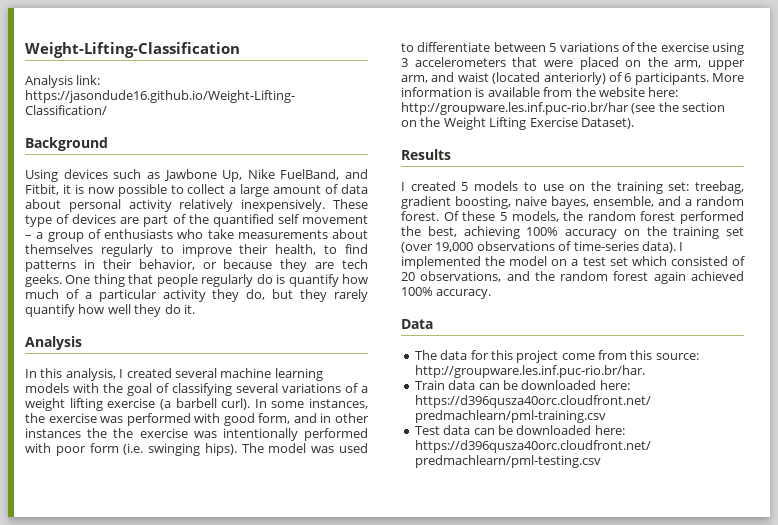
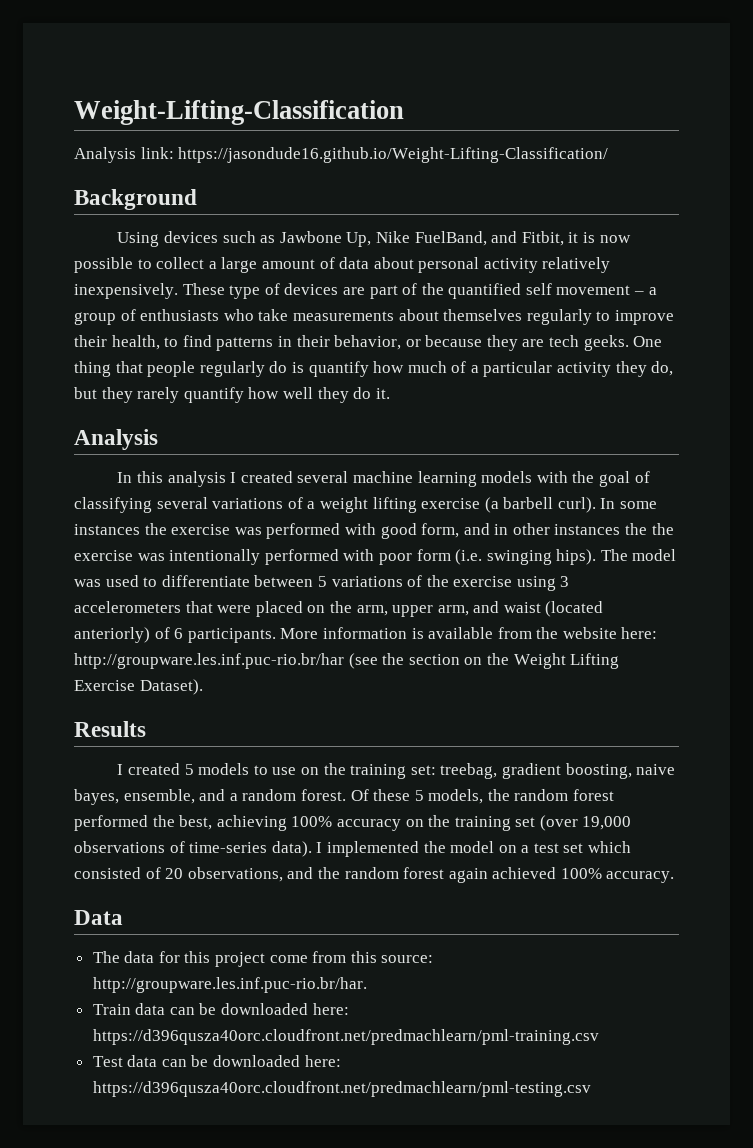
[65,368,116,381] analysis, -> [167,471,226,487] analysis
[309,398,368,409] instances, -> [74,524,140,535] instances

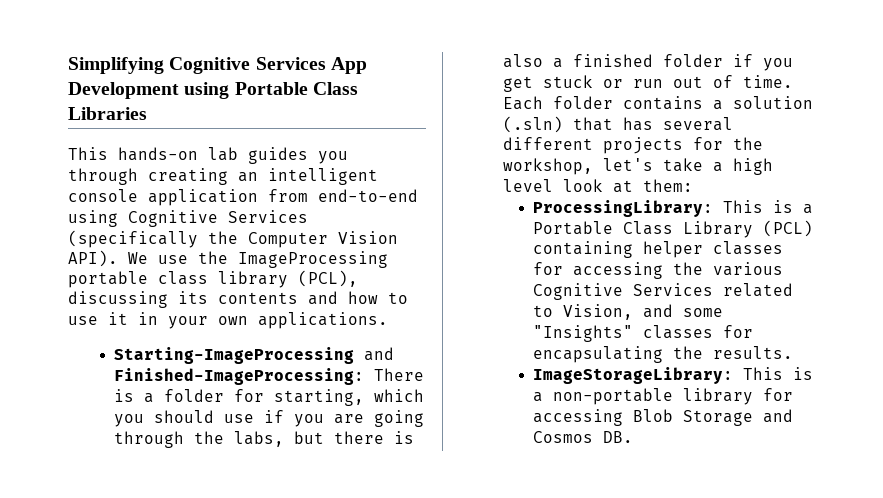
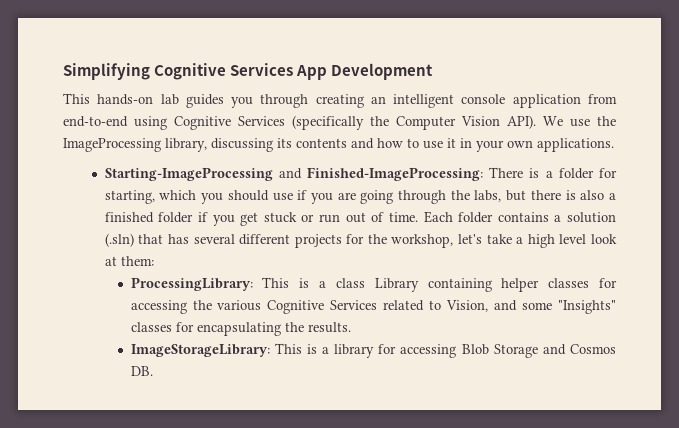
[184,82,358,99] [68,107,147,120] using Portable Class Libraries -> (434, 71) none
[68,270,358,288] portable class library (PCL), -> [165,138,207,152] library,
[532,220,813,238] Portable Class Library (PCL) -> [335,278,419,292] class Library
[552,388,673,405] non-portable -> (330, 350) none

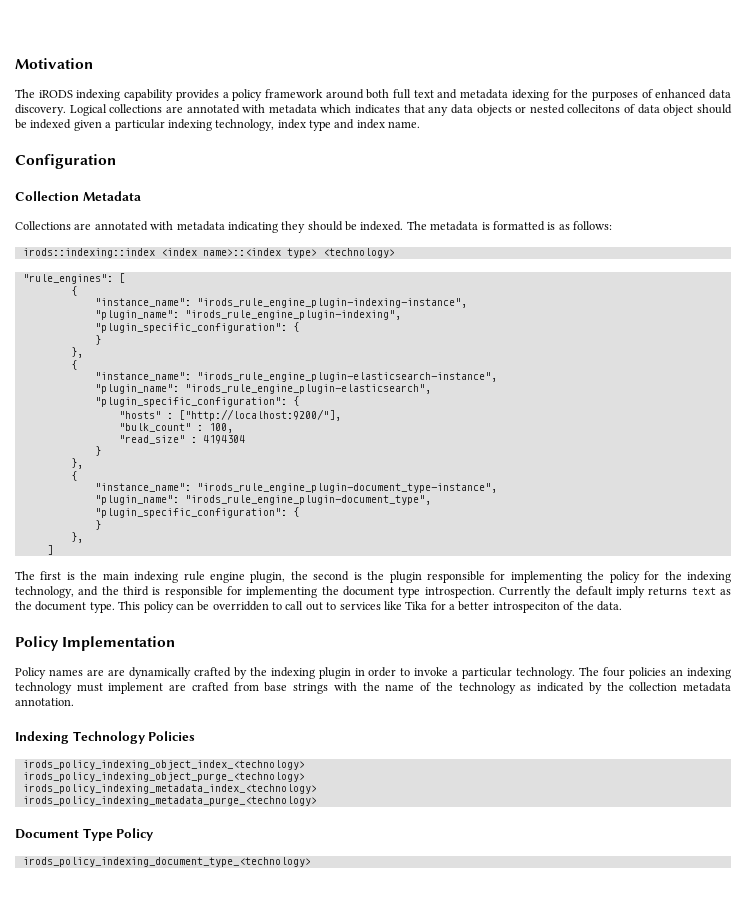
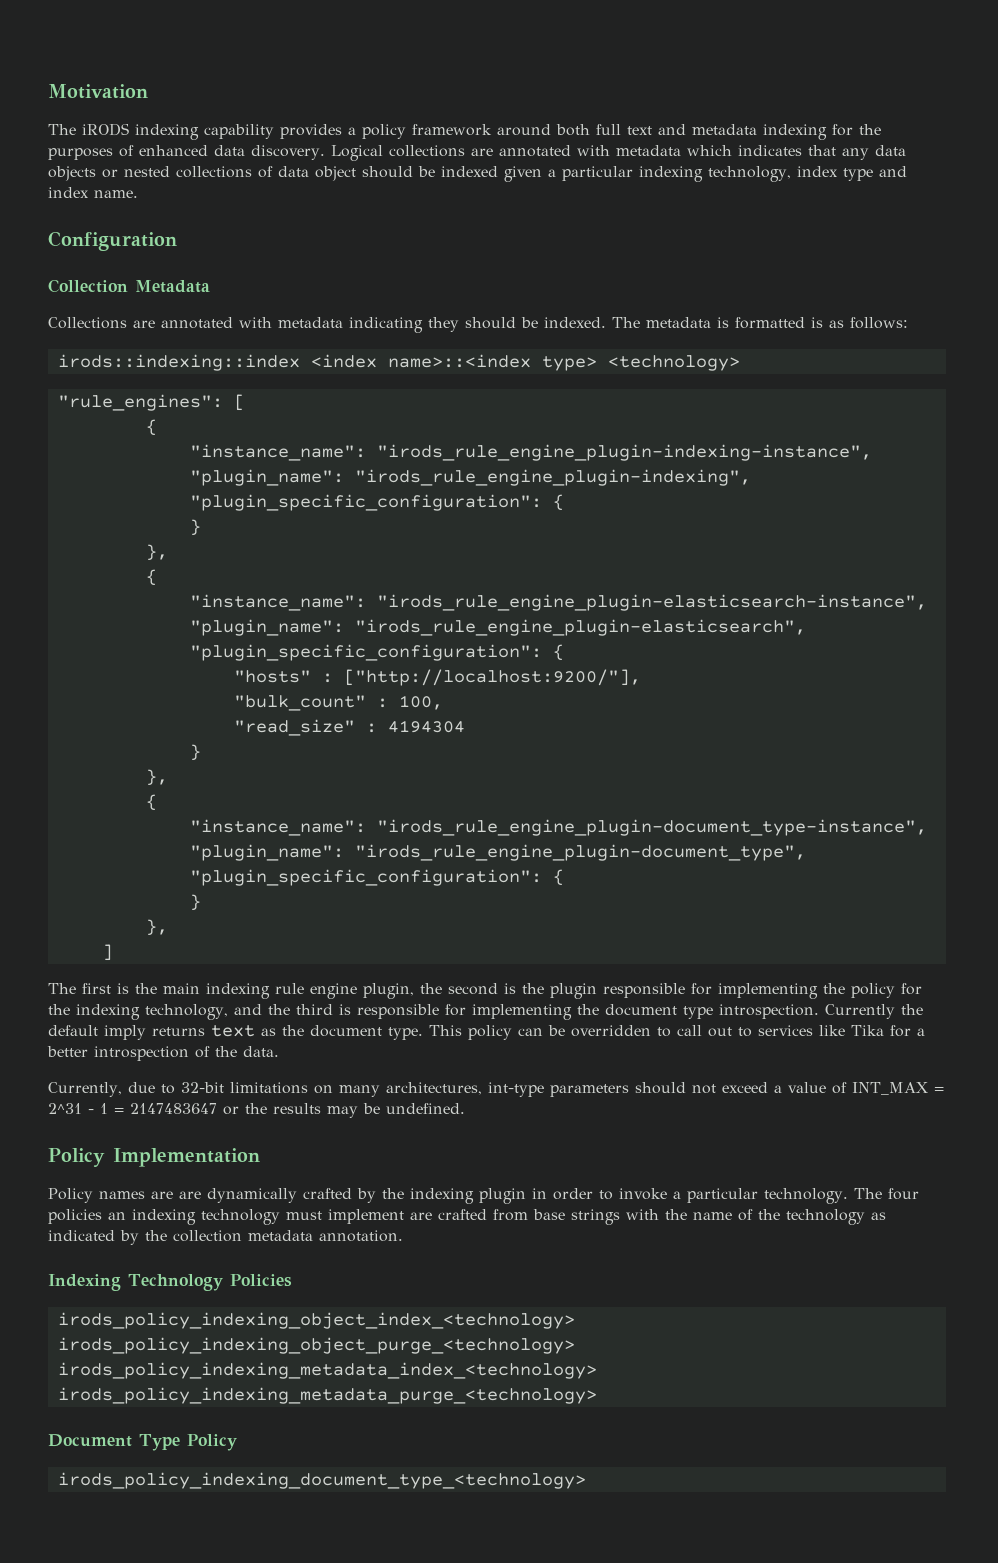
[511,89,549,101] idexing -> [763,124,827,140] indexing
[567,104,621,113] collecitons -> [176,166,252,178] collections
[492,602,560,613] introspeciton -> [94,1046,189,1061] introspection
(622, 606) none -> [48,1082,944,1097] [48,1103,465,1118] // Currently, due to 32-bit limitations on many architectures, int-type parameters should not exceed a value of INT_MAX = 2^31 - 1 = 2147483647 or the results may be undefined.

■ Requirement ■
From the line that holds "[532,220,813,238] Portable Class" to the last line of the records, please copy each line exactly and nothing else. Pictures stay out.

■ Answer box ■
[532,220,813,238] Portable Class Library (PCL) -> [335,278,419,292] class Library
[552,388,673,405] non-portable -> (330, 350) none

[511,89,549,101] idexing -> [763,124,827,140] indexing
[567,104,621,113] collecitons -> [176,166,252,178] collections
[492,602,560,613] introspeciton -> [94,1046,189,1061] introspection
(622, 606) none -> [48,1082,944,1097] [48,1103,465,1118] // Currently, due to 32-bit limitations on many architectures, int-type parameters should not exceed a value of INT_MAX = 2^31 - 1 = 2147483647 or the results may be undefined.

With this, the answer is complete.